Do trabalho (uma introdução histórica-filosófica)
Um olhar para a literatura historiográfica e ficcional de todas as épocas faz-nos conhecer a realidade de pessoas que se dedicavam a atividades que, se formos sinceros conosco, não teremos dúvida em chamar de trabalho (e trabalho duro em alguns casos) e que, no entanto, não ganhavam nada de dinheiro pelo que faziam.
Não me refiro só ao dinheiro no sentido estrito da palavra. Na Idade Média o servo da gleba podia ser alguém que ganhava pelo seu trabalho apenas o direito de continuar morando (ele e sua família) no mesmo local e de ser protegido pelo senhor local (1).
(servos da gleba trabalhando. Imagem tirada do site da agência de notícias Gaudium Press)

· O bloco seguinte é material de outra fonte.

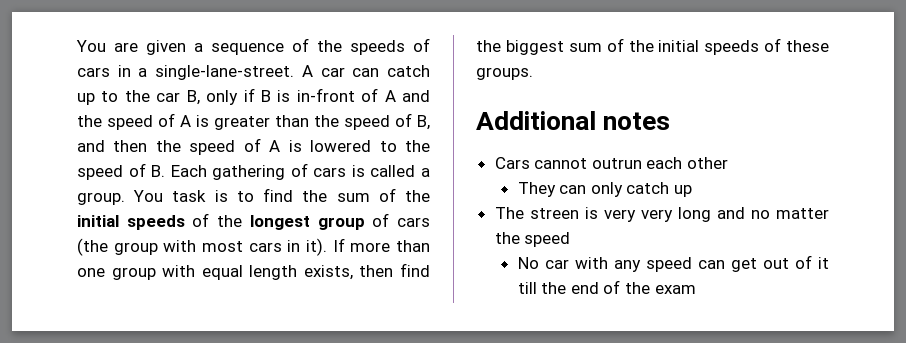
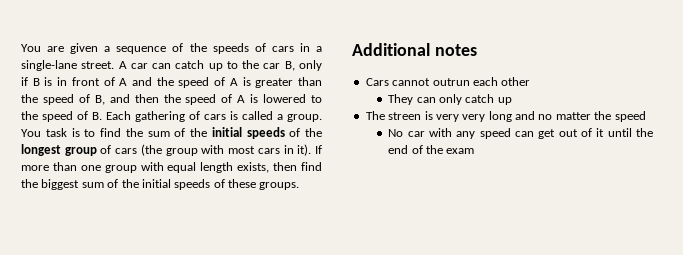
[155,65,295,80] single-lane-street. -> [21,60,115,71] single-lane street.
[296,88,355,102] in-front -> [57,77,100,86] in front
[517,282,537,294] till -> [607,128,632,137] until

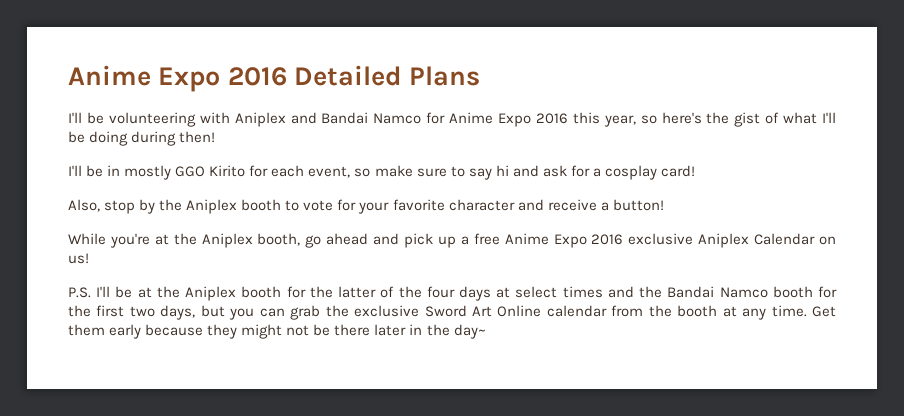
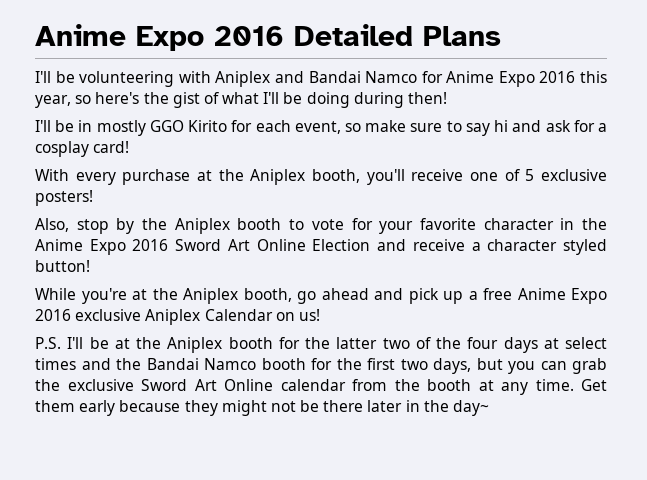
(695, 171) none -> [35,169,607,185] [35,190,93,206] // With every purchase at the Aniplex booth, you'll receive one of 5 exclusive posters!
(515, 205) none -> [560,218,607,230] [35,239,371,255] in the Anime Expo 2016 Sword Art Online Election
(609, 206) none -> [487,239,608,255] character styled
(377, 292) none -> [382,338,410,349] two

Podia ser alguém que não ganhava nada de dinheiro vendendo o produto do seu trabalho. Apenas esse exemplo já nos mostra claramente que é contrária à verdade a ideia de que trabalhar é o mesmo que ganhar dinheiro. Podemos citar ainda o caso dos frades franciscanos e das monjas ou freiras clarissas cuja regra de vida, que proíbe até tocar em dinheiro, obriga, no entanto, os religiosos (as) saudáveis a trabalharem para o bem de todos (2).
O que é então trabalhar?
Tanto aquele que ganha dinheiro pelo seu trabalho como aquele que não ganha trabalhando colabora para o bem comum, para que bens absolutamente ou relativamente necessários, e também bens valiosos, estejam disponíveis para todos.
Bens absolutamente necessários são, em primeiro lugar, os necessários para a alma dos quais o primeiríssimo é o conhecimento da verdade, do qual depende o conhecimento do que é bom e do que é mau e do que é belo e do que é feio. Para a disposição desse bem contribuem principalmente os professores, cuja atividade é diretamente ligada às chamadas 7 artes liberais: gramática, retórica, lógica, aritmética, música, geometria e astronomia (ou ciências da natureza).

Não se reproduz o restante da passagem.